Import csv or txt, first line as column name failed
Hello,
When I import a csv or txt file, the first line is not recognized as column name, though in Python code it works perfectly.
In DSS, after the import, I have :
- In first line, I have col1, col2, etc
- In second line, the true name of the column as they are in the original csv/txt file
- Starting from third line, I have the rows
What is the solution to import a csv/txt with the appropriate col names ? I could not figure it out.
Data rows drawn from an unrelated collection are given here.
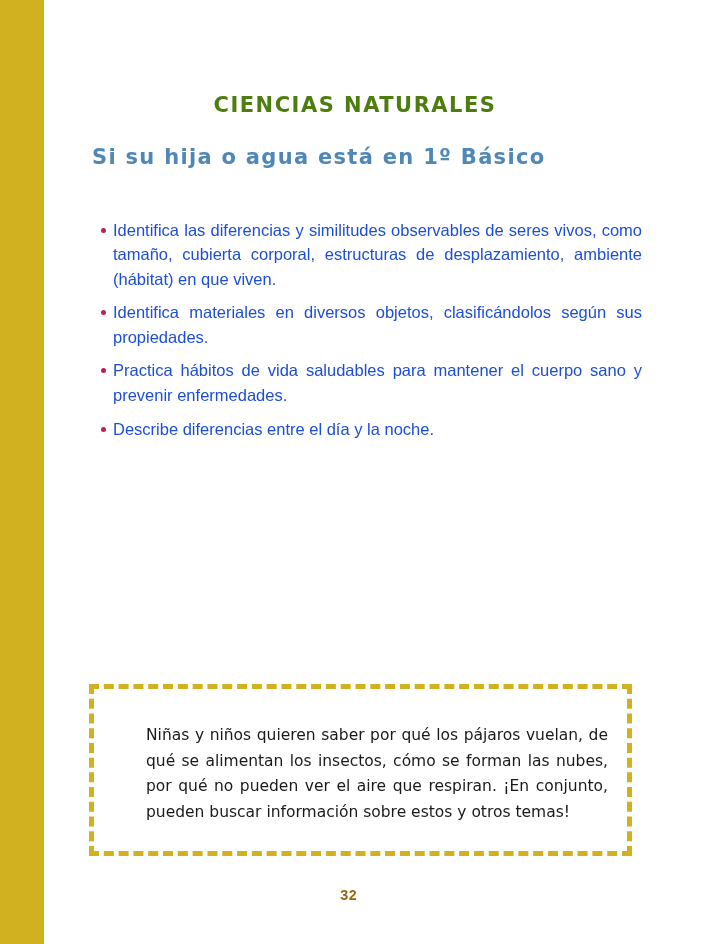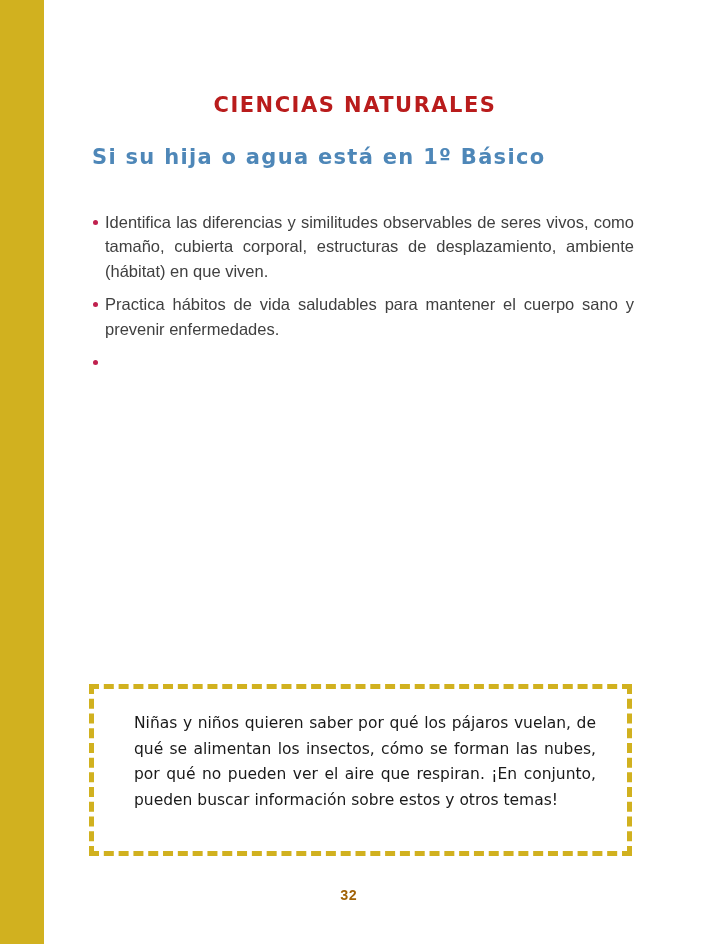--- a/index.html
+++ b/index.html
@@ -34,7 +34,7 @@
       font-weight: bold;
       font-size: 21px;
       letter-spacing: 1.5px;
-      color: #b91c1c;
+      color: #4d7c0f;
       margin-top: 0;
       margin-bottom: 0;
     }

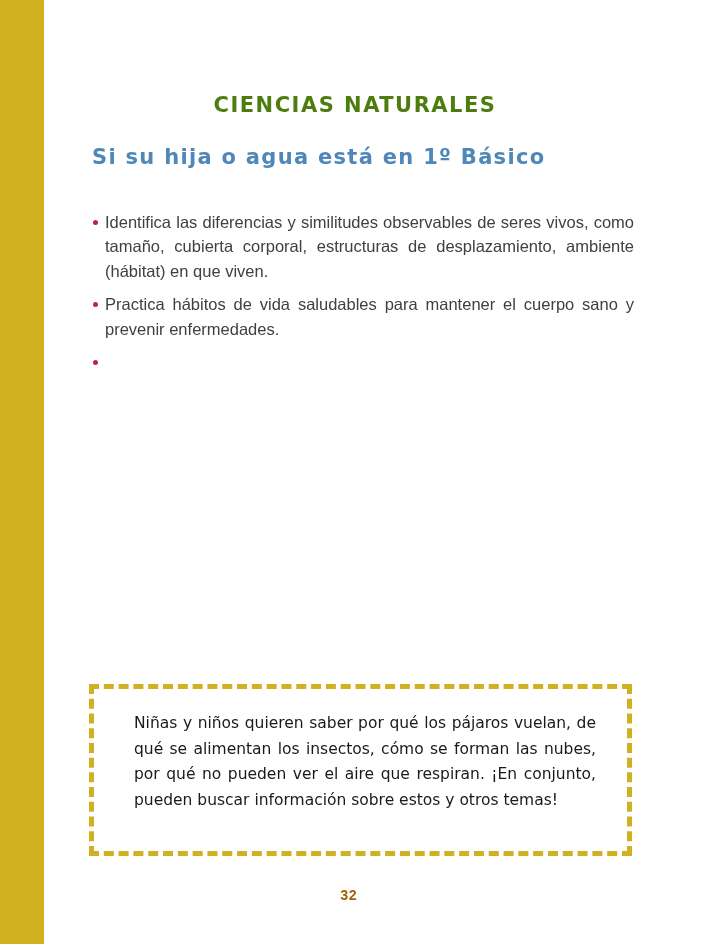--- a/index.html
+++ b/index.html
@@ -54,13 +54,13 @@
       left: 88px;
       top: 206px;
       width: 542px;
-      margin: 4px;
+      margin: 12px;
       padding: 0;
       list-style: none;
       font-family: "Liberation Sans", sans-serif;
       font-size: 16.5px;
       line-height: 24.3px;
-      color: #404040;
+      color: #1d4ed8;
     }
     .bullet-list li {
       position: relative;

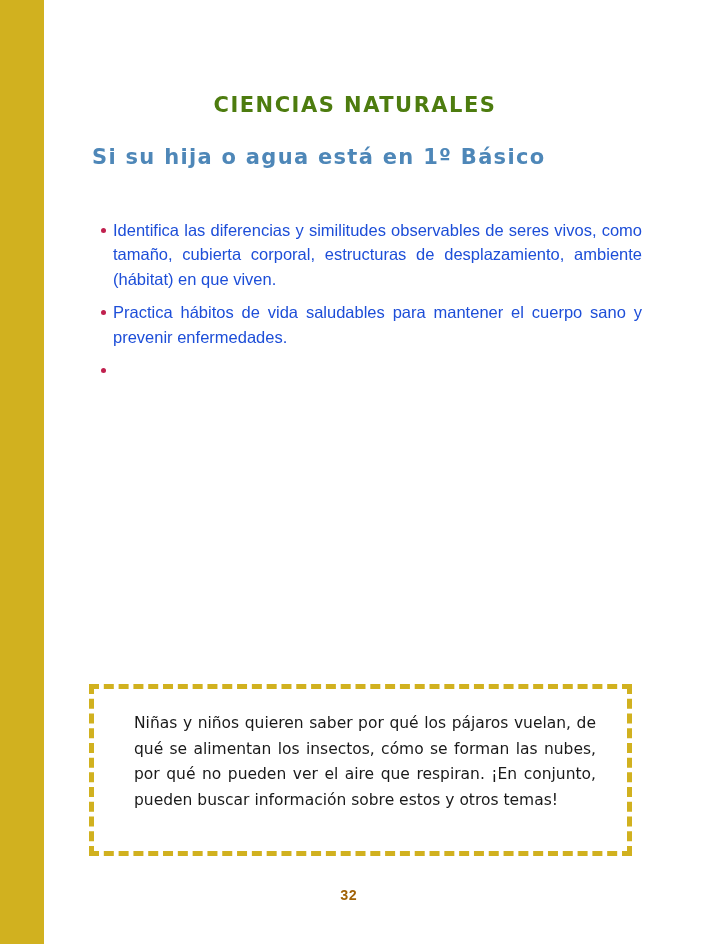--- a/index.html
+++ b/index.html
@@ -127,6 +127,10 @@
   </li>
   <li>
     <span class="dot"></span>
+    <span>Identifica materiales en diversos objetos, clasificándolos según sus propiedades.</span>
+  </li>
+  <li>
+    <span class="dot"></span>
     <span>Practica hábitos de vida saludables para mantener el cuerpo sano y prevenir enfermedades.</span>
   </li>
   <li>

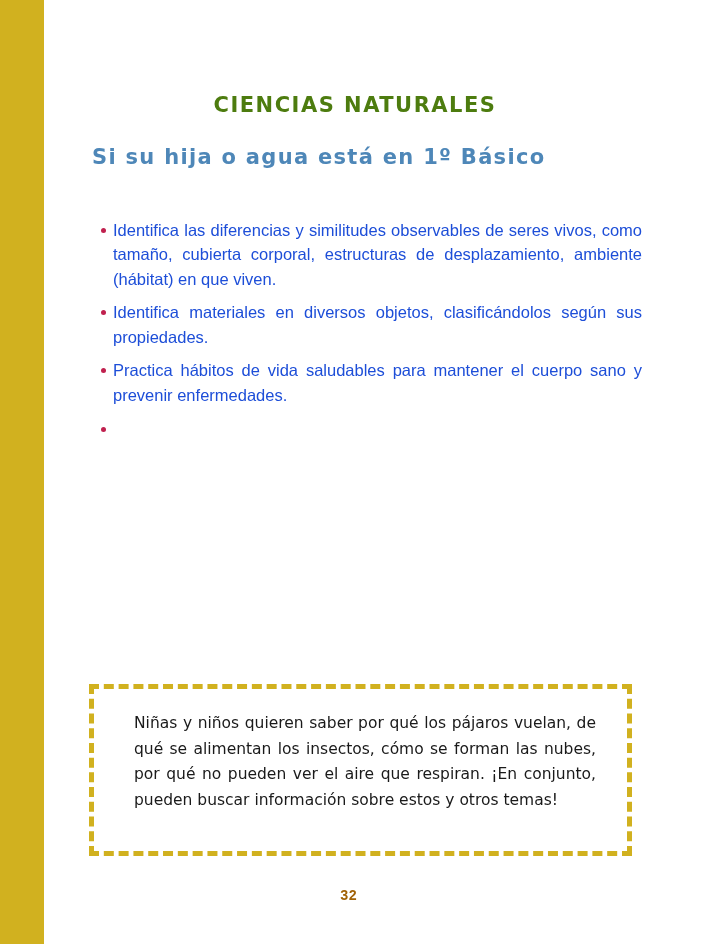--- a/index.html
+++ b/index.html
@@ -135,6 +135,7 @@
   </li>
   <li>
     <span class="dot"></span>
+    <span>Describe diferencias entre el día y la noche.</span>
   </li>
 </ul>
 

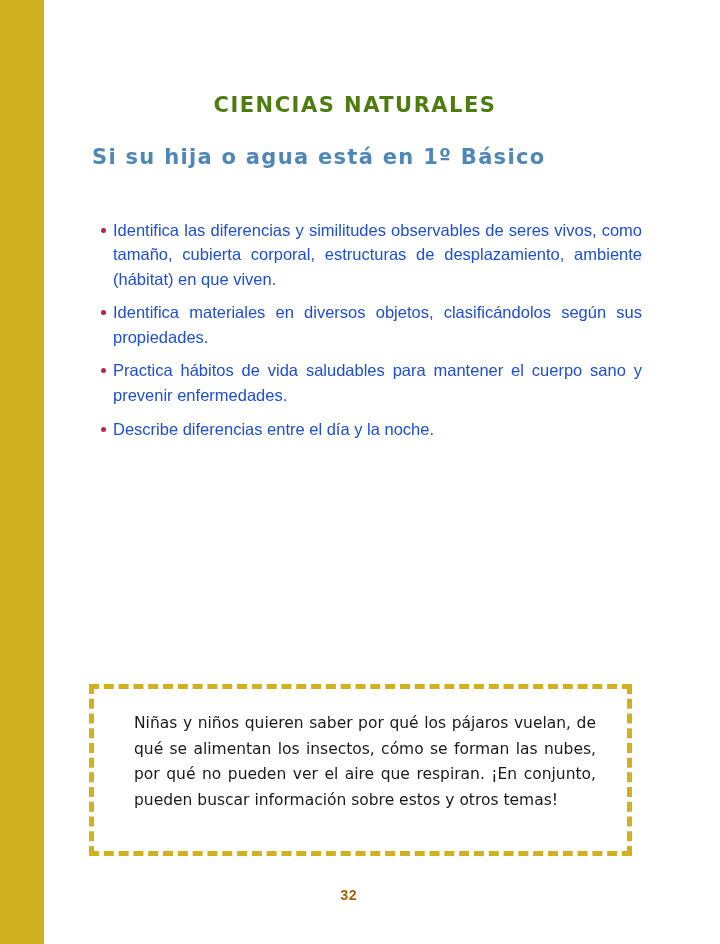--- a/index.html
+++ b/index.html
@@ -92,7 +92,7 @@
       left: 36px;
       top: 18px;
       width: 462px;
-      margin: 4px;
+      margin: 16px;
       font-family: "DejaVu Sans", sans-serif;
       font-size: 15.5px;
       line-height: 25.5px;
Thanks and kindest regards
Best Answers
-
Alexandru Dataiker, Dataiku DSS Core Designer, Dataiku DSS ML Practitioner, Dataiku DSS Adv Designer, Registered Posts: 1,226 Dataiker
Hi Laurent,
You should be to adjust which line the true column names are on. Using "Skip First Lines" options. You can set that to 1 and user check Parse Next line as column headers.
If my .csv file is
column1,column2
actual_name,other_name
some_value,some_valueThis is what I would see :
Let me know if that works for you.
Thanks,
Alex
-
LaurentS Dataiku DSS Core Designer, Dataiku DSS & SQL, Dataiku DSS ML Practitioner, Dataiku DSS Core Concepts, Dataiku DSS Adv Designer, Registered Posts: 21 ✭✭✭✭
I could figure out whete to see this option (preview after loading the file)
-
Alexandru Dataiker, Dataiku DSS Core Designer, Dataiku DSS ML Practitioner, Dataiku DSS Adv Designer, Registered Posts: 1,226 Dataiker
If you already have a dataset you can go settings and Format/Preview Tab. To get these options.
Additionally, you can reach this page when you create a dataset from a file there will be the Preview button once you import the file.
Let me know if you still have issues finding these options.
Answers
-
LaurentS Dataiku DSS Core Designer, Dataiku DSS & SQL, Dataiku DSS ML Practitioner, Dataiku DSS Core Concepts, Dataiku DSS Adv Designer, Registered Posts: 21 ✭✭✭✭
Hi and thanks a lot. I could figure out where to access to this view (preview after loading the file). Kindest regards
-
After Importing its working. Can we do the same in between the flow for any of the dataset.